Was ist eigentlich Herzschwäche?

Das Bethlehem Gesundheitszentrum Stolberg klärt über Herzschwäche, Symptome und Therapiemöglichkeiten auf.

Foto: H. Eisenmenger
Foto: H. Eisenmenger

Das Herz ist der wichtigste Muskel in unserem Körper, es ist dafür verantwortlich alle anderen Organe mit Blut – und somit mit Sauerstoff und wichtigen Nährstoffen – zu versorgen. Besteht aber eine Herzschwäche, so reicht die Pumpkraft des Herzens nicht mehr aus, um zum Beispiel Gehirn, Leber oder Nieren ausreichend zu versorgen. Zum Thema findet die Veranstaltung „Bewährtes und Neues in der Behandlung der Herzschwäche“ am Mittwoch, 22. November, ab 18 Uhr in der Cafeteria des Bethlehem Gesundheitszentrums, Steinfeldstraße 5 in Stolberg, statt.

 

Eine chronische Herzinsuffizienz entwickelt sich langsam - oftmals über Jahre hinweg, bei einer akuten Herzschwäche hingegen nimmt plötzlich die Leistung des Herzens so stark ab, dass eine Schädigung der Organe droht.
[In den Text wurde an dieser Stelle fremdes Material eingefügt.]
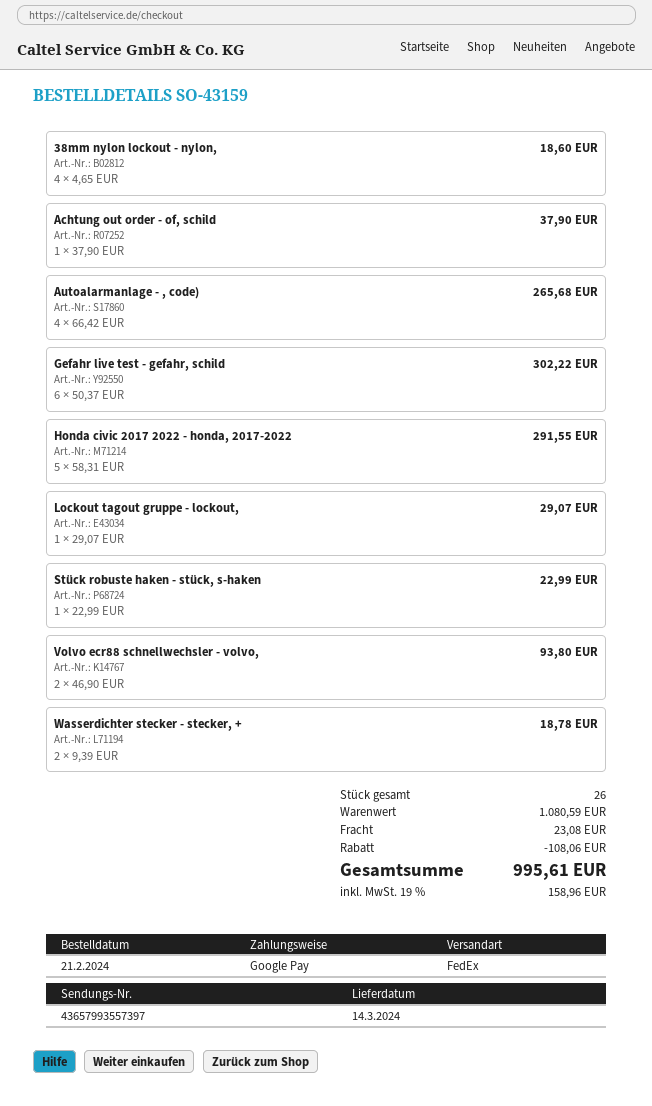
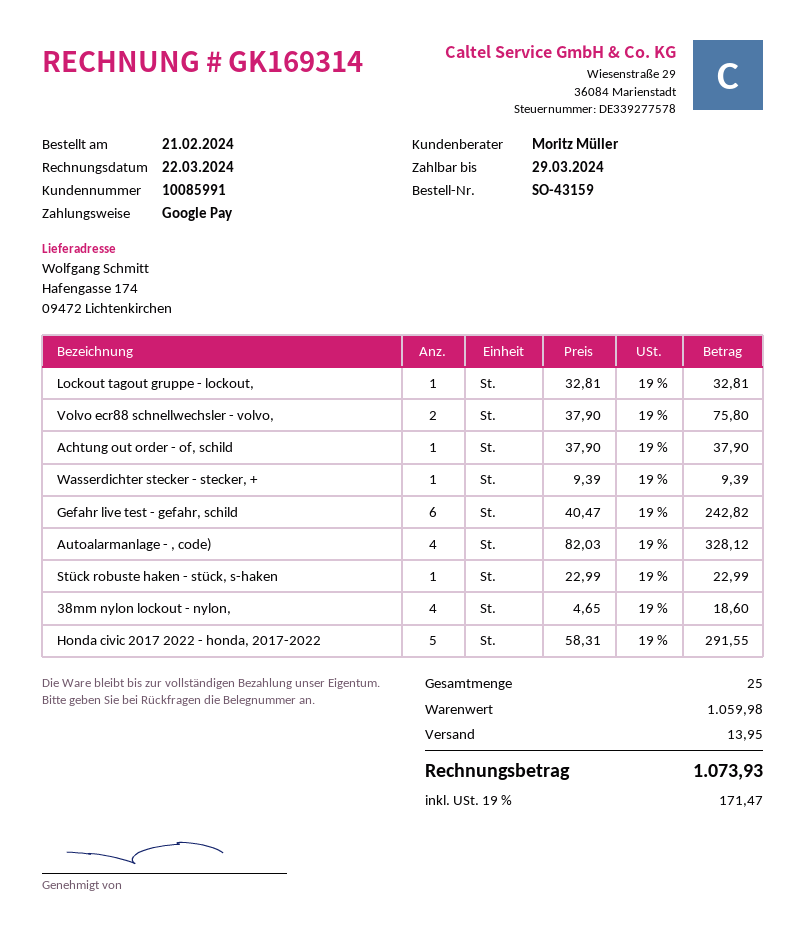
Autoalarmanlage - , code): 4 x 66.42 = 265.68 -> 4 x 82.03 = 328.12
Gefahr live test - gefahr, schild: 6 x 50.37 = 302.22 -> 6 x 40.47 = 242.82
Lockout tagout gruppe - lockout,: 1 x 29.07 = 29.07 -> 1 x 32.81 = 32.81
Volvo ecr88 schnellwechsler - volvo,: 2 x 46.90 = 93.80 -> 2 x 37.90 = 75.80
Wasserdichter stecker - stecker, +: 2 x 9.39 = 18.78 -> 1 x 9.39 = 9.39
total quantity: 26 -> 25
subtotal: 1080.59 -> 1059.98
discount: 108.06 -> none
shipping: 23.08 -> 13.95
tax: 19% = 158.96 -> 19% = 171.47
total: 995.61 -> 1073.93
Bei zusätzlicher Belastung kann sich auch eine chronische zu einer akuten Herzschwäche entwickeln. „Das schwache Herz“ ist das Motto der diesjährigen Herzwochen, einer bundesweiten Info-Veranstaltung der Herzstiftung. Herzschwäche ist eine neue Volkskrankheit und frühes Erkennen besonders wichtig.

 

Bei den lokalen Veranstaltungen können nähere Informationen gesammelt werden. „Die Herzschwäche kann durch verschiedene Erkrankungen entstehen“, erklärt Dr. Bootsveld, Selektionsleiter für Kardiologie am Bethlehem Krankenhaus. „Sie kann die Folge eines Herzinfarktes oder verengter Herzkranzgefäße sein oder durch Herzklappenschäden verursacht werden. Auch ein langsamer oder besonders schneller Puls kann zu einer Herzschwäche führen. Weiterhin kann ein nicht erkannter oder unzureichend behandelter hoher Blutdruck oder eine Erkrankung des Herzmuskels die Ursache sein.“

 

Im Rahmen der Herzwochen informiert das Stolberger Krankenhaus in der Info-Veranstaltung ‚Bewährtes und Neues in der Behandlung der Herzschwäche‘ über die Herzschwäche und deren Therapiemöglichkeiten. Hinsichtlich der Therapie der Herzschwäche gibt es mittlerweile eine Reihe von Medikamenten, die häufig miteinander kombiniert werden. „In meinem Vortrag wird es um die Wirkstoffe und deren Wirkungen und Nebenwirkungen gehen. Im Anschluss an die Präsentation gibt es die Möglichkeit Fragen zur medikamentösen Einstellung zu stellen“, bietet der Kardiologe und Internist Dr. Bootsveld an. Bei der Behandlung gibt es neben Medikamenten auch andere Möglichkeiten: „Für bestimmte Patienten ist ein Herzschrittmacher oder sogar ein automatischer Defibrillator hilfreich. Welche Patientengruppen davon profitieren, werde ich in meinem Vortrag vorstellen“, erklärt er. Darüber hinaus wird Herr Dr. Bootsveld über Symptome und somit Merkmale zur frühen Erkennung aufklären. „Das Hauptsymptom der Herzschwäche ist die Luftnot, die je nach Stadium zunächst bei Belastung auftritt und später auch in Ruhe“, erklärt er. Weiterhin tritt Müdigkeit und verminderte Leistungsfähigkeit ein. Oftmals leiden die Patienten unter Wassereinlagerungen im Körper. Privatdozent Dr. Dr. Christoph Dietrich, Chefarzt der Klinik für Innere Medizin, übernimmt die Moderation des Abends. Dr. Andreas Bootsveld ist der Referent des Abends und beantwortet gerne alle Fragen rund um das Thema Herzschwäche, Ursachen, Symptome und Therapien.

 

Zusätzlich wird Lutz Heisterbaum als Vertreter der Deutschen Herzstiftung einen Informationsstand bereitstellen.